Hacer “algo” sigue siendo un paliativo, un placebo para la impaciencia y el miedo a la incertidumbre que nos impide responder a nuestras preguntas: ¿Irá a solucionarse? ¿Llegará a ocurrir lo que espero? ¿Se cumplirá lo que deseo?
El meollo de la espera, parece ser, está en el temor a la decepción y a nuestro disgusto por tener que aceptar que, no todo, depende de nuestra voluntad y que realmente no tenemos el control total sobre nuestra vida.

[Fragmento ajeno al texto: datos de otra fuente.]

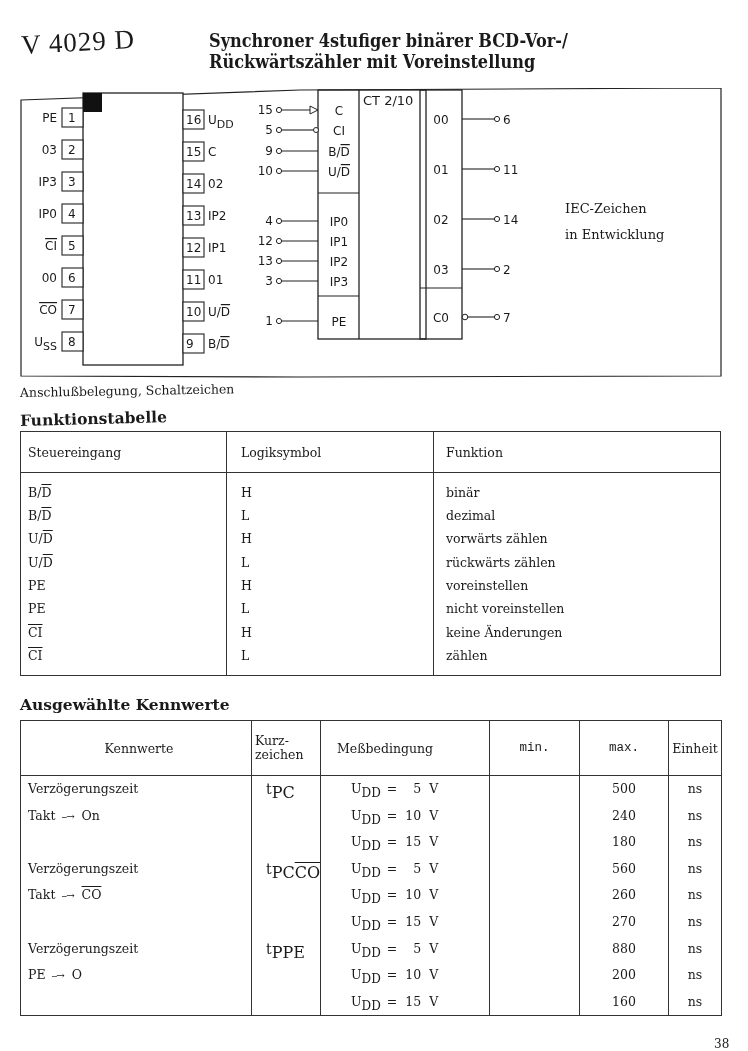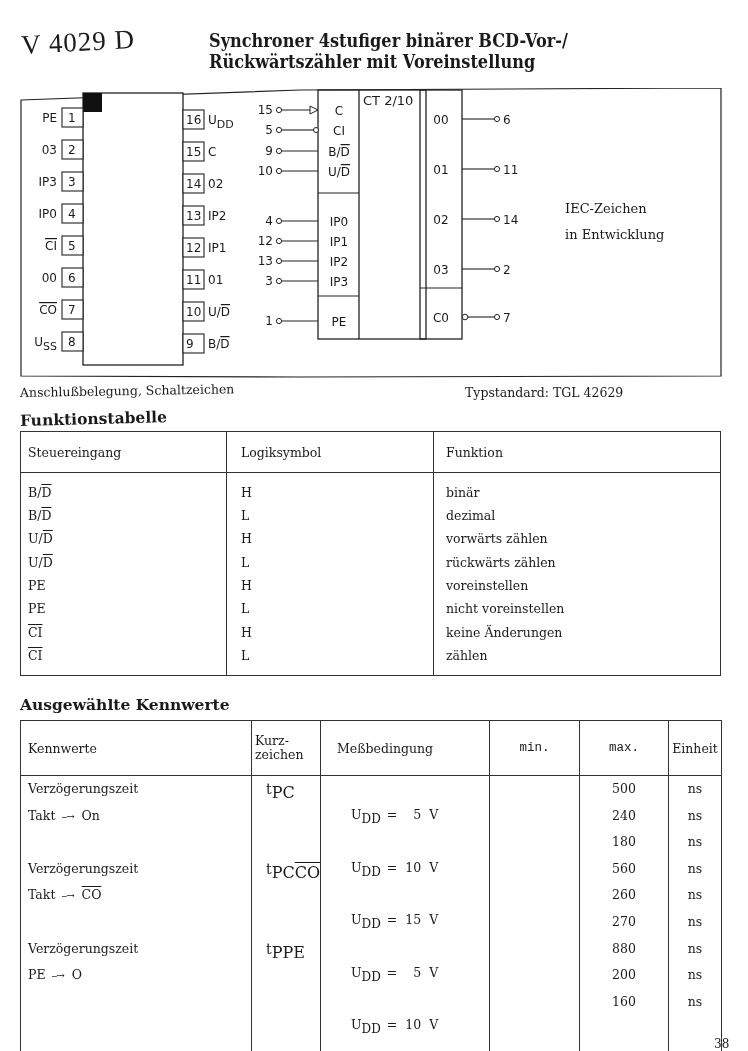--- a/index.html
+++ b/index.html
@@ -37,32 +37,32 @@
   #func-table tr.first td { padding-top: 8px; height: 23px; }
   #func-table tr.last td { padding-bottom: 8px; }
   #func-table { border-top: 1px solid #333; border-bottom: 1px solid #333; }
   #func-table td.c1 { width: 198px; }
   #func-table td.c2, #func-table th.c2 { width: 192px; padding-left: 14px; }
   #func-table td.c3, #func-table th.c3 { padding-left: 12px; }
 
   #kw-table { left: 20px; top: 720px; width: 702px; border-top: 1px solid #333; border-bottom: 1px solid #333; }
   #kw-table th { font-weight: normal; height: 52px; border-bottom: 1px solid #333; border-left: 1px solid #333; border-right: 1px solid #333; }
   #kw-table td { border-left: 1px solid #333; border-right: 1px solid #333; vertical-align: top; padding: 0; }
-  #kw-table th.k1 { text-align: left; padding-left: 7px; width: 222px; }
+  #kw-table th.k1 { text-align: center; padding-left: 7px; width: 222px; }
   #kw-table th.k2 { width: 51px; line-height: 14px; text-align: left; padding-left: 3px; }
   #kw-table th.k3 { width: 151px; text-align: left; padding-left: 16px; }
   #kw-table th.k4 { width: 87px; }
   #kw-table th.k5 { width: 86px; }
   #kw-table th.k6 { text-align: center; }
   .cellstack { padding-top: 17px; padding-bottom: 14px; }
   .line { height: 26.6px; line-height: 26.6px; white-space: nowrap; }
   .kw-name { padding-left: 7px; }
   .kz { padding-left: 14px; font-size: 14px; }
   .kz sub { font-size: 16px; }
-  .cond { padding-left: 30px; margin-top: 26px; }
+  .cond { padding-left: 30px; }
   .cond sub { font-size: 12px; }
   .num { text-align: center; }
 
   #page-number { left: 714px; top: 1037px; font-size: 12px; font-family: "DejaVu Serif", serif; }
 </style>
 </head>
 <body>
 
 <div id="part-number" class="abs">V 4029 D</div>
 <div id="title" class="abs">
@@ -269,21 +269,20 @@
         </g>
     </g>
 
     <text x="545" y="125" class="iec-note">IEC-Zeichen</text>
     <text x="545" y="151" class="iec-note">in Entwicklung</text>
   </svg>
 </div>
 
 <div id="caption-left" class="abs caption">Anschlußbelegung, Schaltzeichen</div>
 <div id="caption-right" class="abs caption">
-  <div>Typstandard: TGL 42629</div>
 </div>
 
 <div id="sec-funktion" class="abs section-title">Funktionstabelle</div>
 
 <table id="func-table">
   <thead>
     <tr>
       <th class="c1">Steuereingang</th>
       <th class="c2">Logiksymbol</th>
       <th class="c3">Funktion</th>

Y es aquí donde entran las frases que me orientan hacia la solución de mi incógnita: “La fe es la certeza de lo que se espera, la convicción de lo que no se ve”. Reconozco, pues, que no puedo eludir mi necesidad: Para sobrevivir la espera, me es indispensable la fe.
Porque, vivir la espera, sin tener la certeza de que algo está ocurriendo para acercarnos al final deseado, nos va llevando a la necesidad de buscar esperanza en la idea de que “alguien”, que no somos nosotros, está haciendo algo para que nuestro anhelo su cumpla. Esa necesidad y esa ayuda es lo que yo entiendo como “fe”.
A mis cincuenta y uno, me libro del callejón sin salida de los razonamientos humanos al encontrar que, ese Alguien que trabaja detrás de todas mis circunstancias, es Dios y siempre Dios. ¡Qué alivio es pensar que, es en Él, en quien mi fe descansa!